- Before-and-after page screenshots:
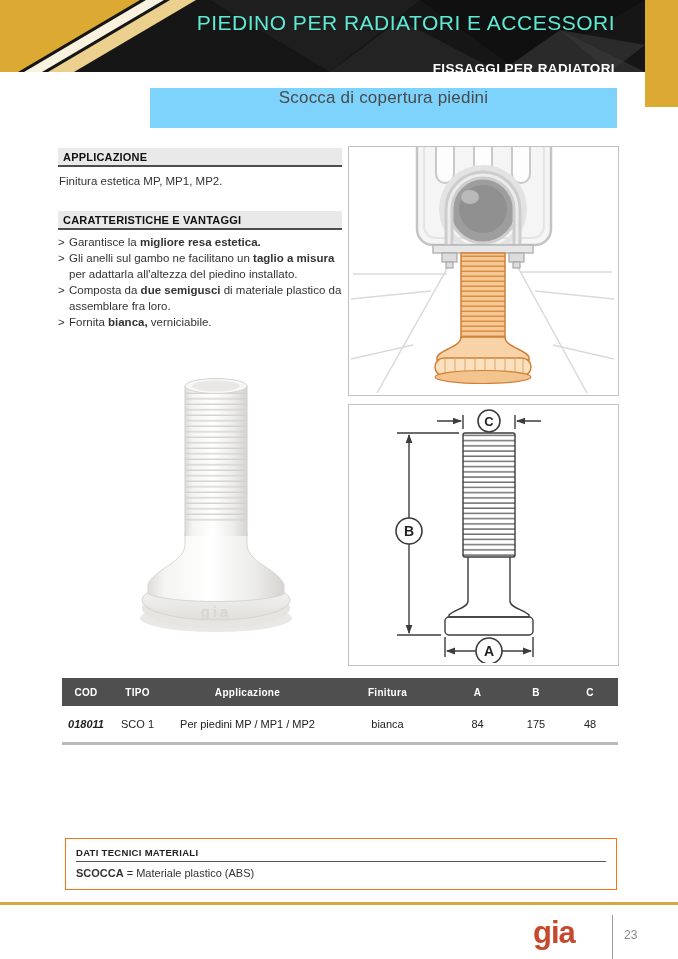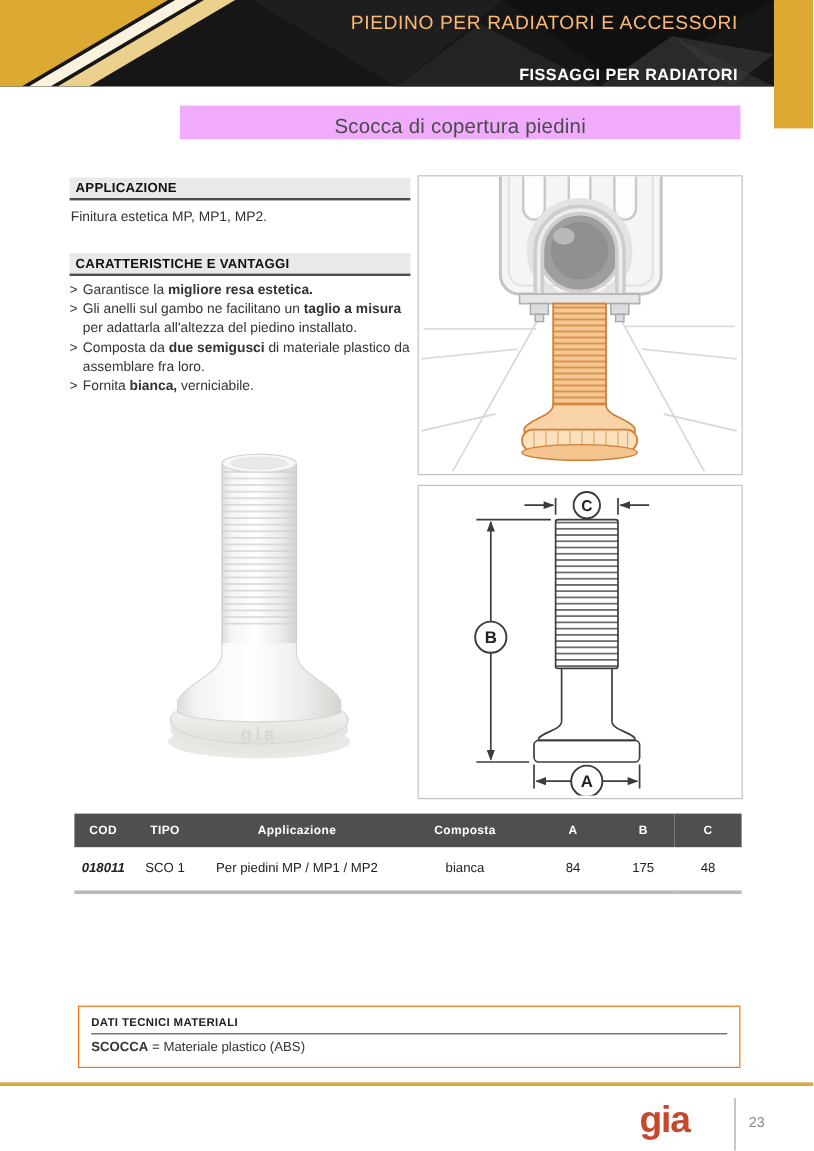--- a/index.html
+++ b/index.html
@@ -10,7 +10,7 @@
   .header{position:absolute;left:0;top:0;width:645px;height:72px;background:#161616;overflow:hidden;}
   .header svg{position:absolute;left:0;top:0;}
   .header-text{position:absolute;right:30px;top:0;width:560px;text-align:right;}
-  .header-title{margin-top:11px;font-size:16px;letter-spacing:.5px;color:#fdba74;font-weight:400;}
+  .header-title{margin-top:11px;font-size:21px;letter-spacing:.5px;color:#5eead4;font-weight:400;}
   .header-subtitle{margin-top:26px;font-size:13.5px;letter-spacing:.4px;color:#ffffff;font-weight:700;}
   .gold-corner{position:absolute;left:645px;top:0;width:33px;height:107px;background:#dcaa33;}
 

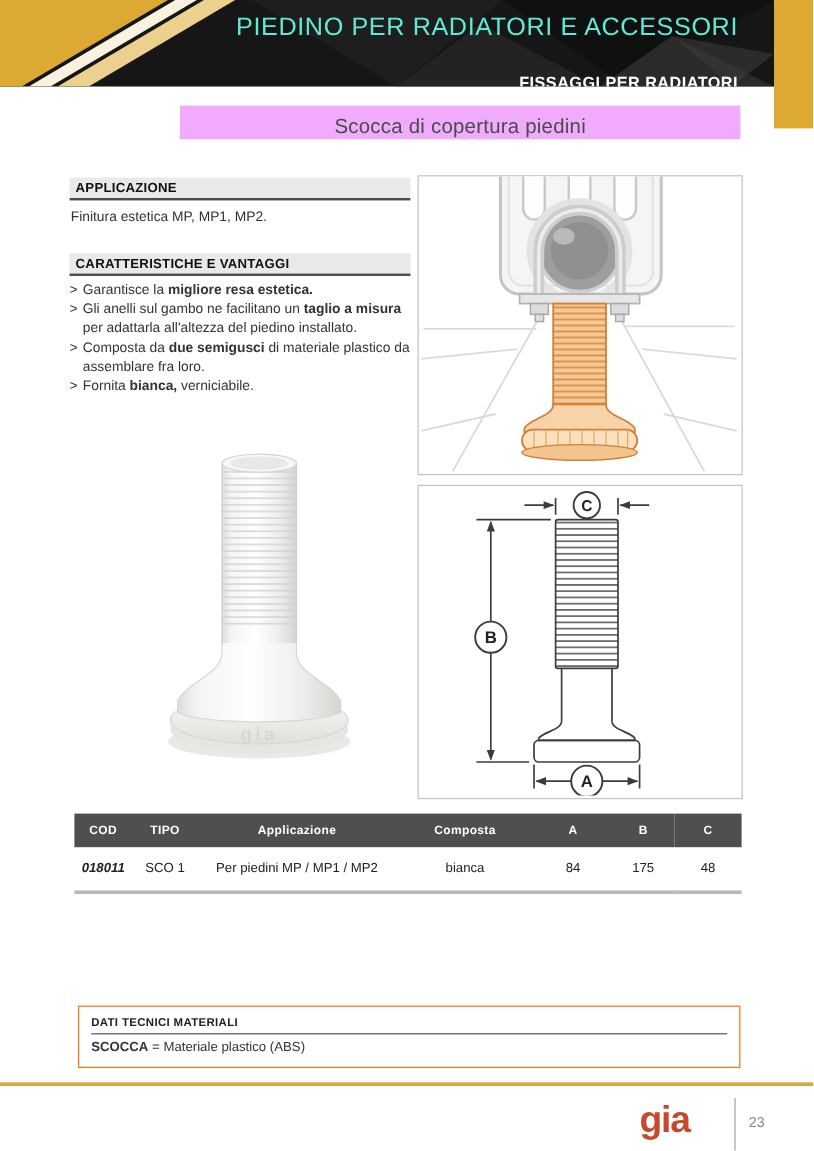--- a/index.html
+++ b/index.html
@@ -15,8 +15,8 @@
   .gold-corner{position:absolute;left:645px;top:0;width:33px;height:107px;background:#dcaa33;}
 
   
-  .banner{position:absolute;left:150px;top:88px;width:467px;height:28px;background:#f0abfc;
-          display:flex;align-items:flex-end;justify-content:center;}
+  .banner{position:absolute;left:150px;top:88px;width:467px;height:40px;background:#7dd3fc;
+          display:flex;align-items:flex-start;justify-content:center;}
   .banner-text{font-size:17px;color:#4a4a4a;font-weight:500;letter-spacing:.2px;}
 
   

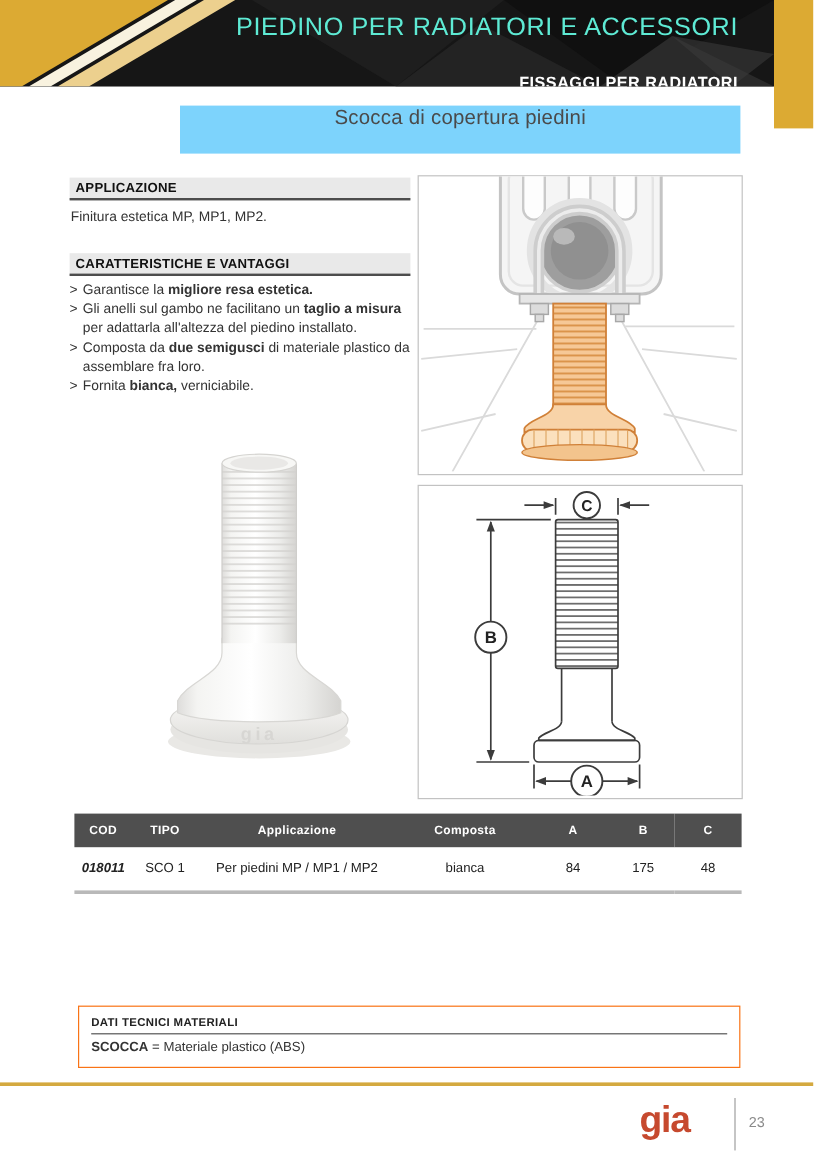--- a/index.html
+++ b/index.html
@@ -264,7 +264,7 @@
         <th class="al">COD</th>
         <th class="al">TIPO</th>
         <th class="ac">Applicazione</th>
-        <th class="ac">Composta</th>
+        <th class="ac">Finitura</th>
         <th class="ac">A</th>
         <th class="ac">B</th>
         <th class="ac">C</th>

- Exercise requirements: Write out the entries above in full and exactly; no pictures.

- Expected answer:
--- a/index.html
+++ b/index.html
@@ -10,7 +10,7 @@
   .header{position:absolute;left:0;top:0;width:645px;height:72px;background:#161616;overflow:hidden;}
   .header svg{position:absolute;left:0;top:0;}
   .header-text{position:absolute;right:30px;top:0;width:560px;text-align:right;}
-  .header-title{margin-top:11px;font-size:16px;letter-spacing:.5px;color:#fdba74;font-weight:400;}
+  .header-title{margin-top:11px;font-size:21px;letter-spacing:.5px;color:#5eead4;font-weight:400;}
   .header-subtitle{margin-top:26px;font-size:13.5px;letter-spacing:.4px;color:#ffffff;font-weight:700;}
   .gold-corner{position:absolute;left:645px;top:0;width:33px;height:107px;background:#dcaa33;}
 

--- a/index.html
+++ b/index.html
@@ -15,8 +15,8 @@
   .gold-corner{position:absolute;left:645px;top:0;width:33px;height:107px;background:#dcaa33;}
 
   
-  .banner{position:absolute;left:150px;top:88px;width:467px;height:28px;background:#f0abfc;
-          display:flex;align-items:flex-end;justify-content:center;}
+  .banner{position:absolute;left:150px;top:88px;width:467px;height:40px;background:#7dd3fc;
+          display:flex;align-items:flex-start;justify-content:center;}
   .banner-text{font-size:17px;color:#4a4a4a;font-weight:500;letter-spacing:.2px;}
 
   

--- a/index.html
+++ b/index.html
@@ -264,7 +264,7 @@
         <th class="al">COD</th>
         <th class="al">TIPO</th>
         <th class="ac">Applicazione</th>
-        <th class="ac">Composta</th>
+        <th class="ac">Finitura</th>
         <th class="ac">A</th>
         <th class="ac">B</th>
         <th class="ac">C</th>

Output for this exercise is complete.